From 086d683f9ca0105591738ea587029f91a78ef881 Mon Sep 17 00:00:00 2001
From: Jesse Gross <jesse@ollama.com>
Date: Mon, 7 Apr 2025 13:59:11 -0700
Subject: [PATCH] ollamarunner: Multi-modal worst case graph

We currently preallocate compute graph memory for the worst case
batch of text tokens. This adds support for doing the same for
images.

Note that image models are more complicated than text models in
how they process their inputs so there may be cases where this
approach isn't completely generic for all models.

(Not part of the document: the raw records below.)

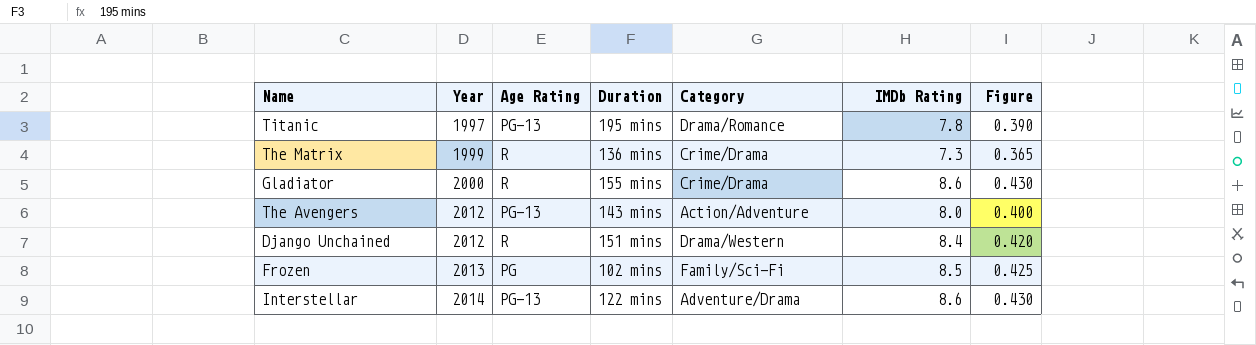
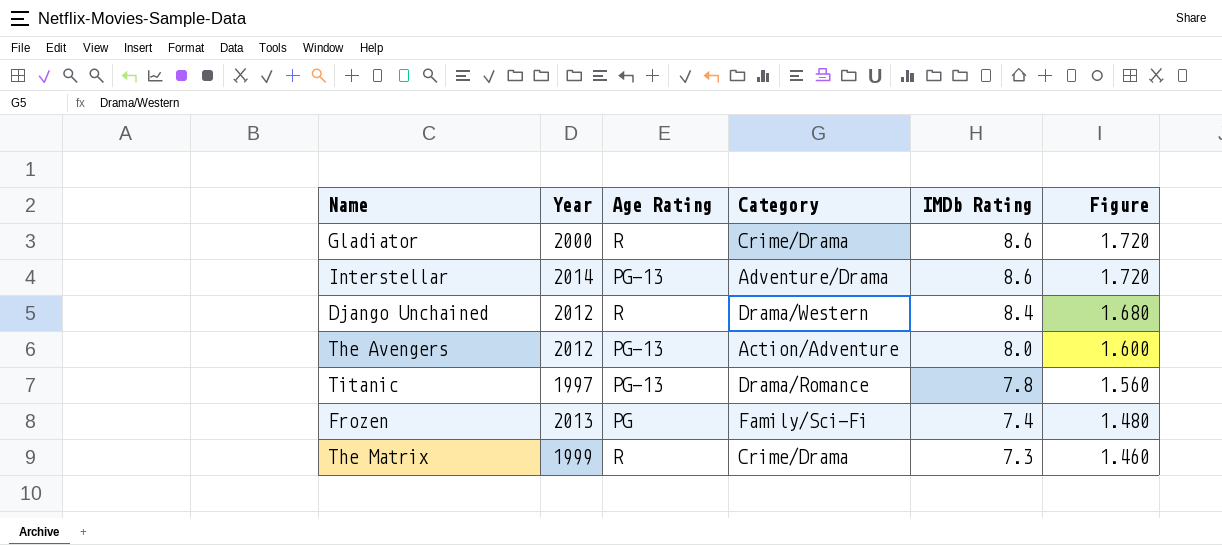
row order: Year ascending -> IMDb Rating descending
column Duration | position: 4 -> none
column Figure | formula: [IMDb Rating] * 0.05 -> [IMDb Rating] * 0.2
Frozen | IMDb Rating: 8.5 -> 7.4

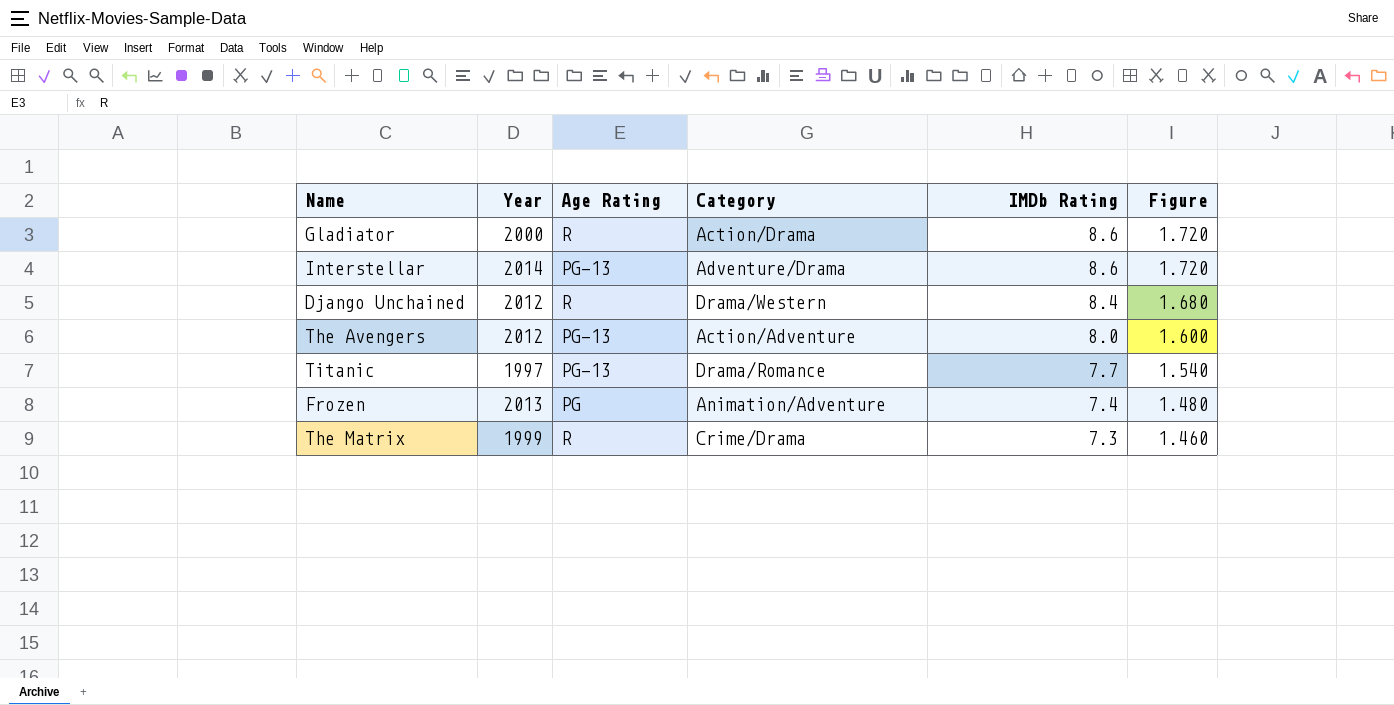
Gladiator | Category: Crime/Drama -> Action/Drama
Titanic | IMDb Rating: 7.8 -> 7.7
Titanic | Figure: 1.560 -> 1.540
Frozen | Category: Family/Sci-Fi -> Animation/Adventure

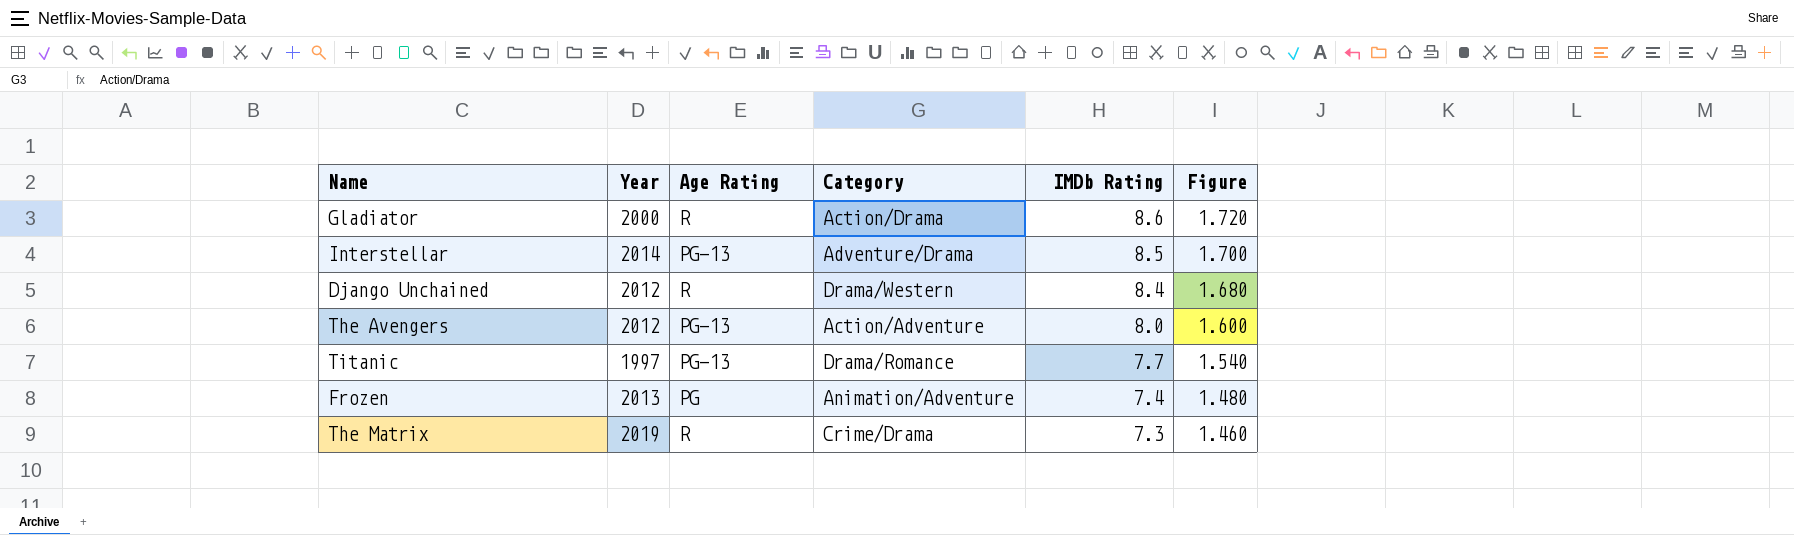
Interstellar | IMDb Rating: 8.6 -> 8.5
Interstellar | Figure: 1.720 -> 1.700
The Matrix | Year: 1999 -> 2019

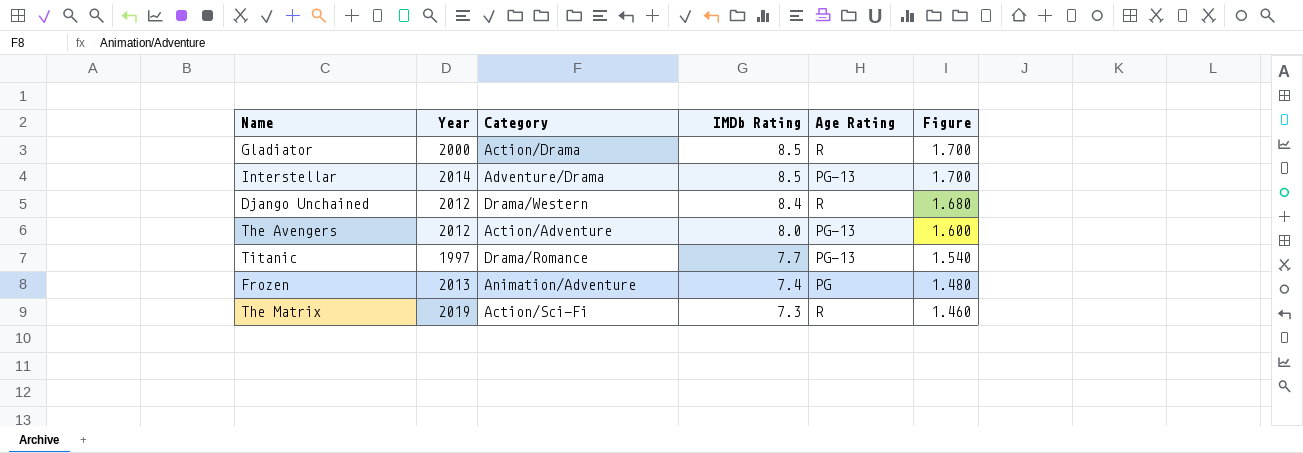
column Age Rating | position: 3 -> 5
Gladiator | IMDb Rating: 8.6 -> 8.5
Gladiator | Figure: 1.720 -> 1.700
The Matrix | Category: Crime/Drama -> Action/Sci-Fi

It covers all
currently supported models though.
---
 runner/ollamarunner/multimodal.go | 31 +++++++++----
 runner/ollamarunner/runner.go     | 76 +++++++++++++++++++++++++++++--
 2 files changed, 93 insertions(+), 14 deletions(-)

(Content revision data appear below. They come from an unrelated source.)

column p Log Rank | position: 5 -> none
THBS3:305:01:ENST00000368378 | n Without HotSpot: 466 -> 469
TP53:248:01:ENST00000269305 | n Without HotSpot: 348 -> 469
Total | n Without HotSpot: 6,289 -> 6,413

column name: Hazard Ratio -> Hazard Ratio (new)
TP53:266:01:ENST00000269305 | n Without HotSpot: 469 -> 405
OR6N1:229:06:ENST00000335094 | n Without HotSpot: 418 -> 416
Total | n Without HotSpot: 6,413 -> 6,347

diff --git a/runner/ollamarunner/multimodal.go b/runner/ollamarunner/multimodal.go
index bb381c5e0..004a5f7ce 100644
--- a/runner/ollamarunner/multimodal.go
+++ b/runner/ollamarunner/multimodal.go
@@ -52,12 +52,12 @@ func (m *multimodalStore) addMultimodal(embedding []input.Multimodal) {
 // getMultimodal takes a source set of tensors (which may contain a whole or
 // parts of one or more images) and returns the equivalent that can be used in
 // the current context
-func (m *multimodalStore) getMultimodal(backend ml.Backend, ctx ml.Context, in []input.Multimodal) ([]input.Multimodal, error) {
+func (m *multimodalStore) getMultimodal(backend ml.Backend, ctx ml.Context, in []input.Multimodal, reserve bool) ([]input.Multimodal, error) {
 	out := make([]input.Multimodal, len(in))
 	for i := range out {
 		if in[i].Tensor != nil {
 			var err error
-			out[i].Tensor, err = m.getTensor(backend, ctx, in[i].Tensor)
+			out[i].Tensor, err = m.getTensor(backend, ctx, in[i].Tensor, reserve)
 			if err != nil {
 				return nil, err
 			}
@@ -69,7 +69,7 @@ func (m *multimodalStore) getMultimodal(backend ml.Backend, ctx ml.Context, in [
 	return out, nil
 }
 
-func (m *multimodalStore) getTensor(backend ml.Backend, ctx ml.Context, in ml.Tensor) (ml.Tensor, error) {
+func (m *multimodalStore) getTensor(backend ml.Backend, ctx ml.Context, in ml.Tensor, reserve bool) (ml.Tensor, error) {
 	entry := m.m[in]
 
 	if entry.data == nil {
@@ -87,19 +87,32 @@ func (m *multimodalStore) getTensor(backend ml.Backend, ctx ml.Context, in ml.Te
 			return nil, nil
 		}
 
-		computeCtx.Forward(tensors...).Compute(tensors...)
-
+		computeCtx.Forward(tensors...)
 		entry.data = make([][]float32, len(entry.mm))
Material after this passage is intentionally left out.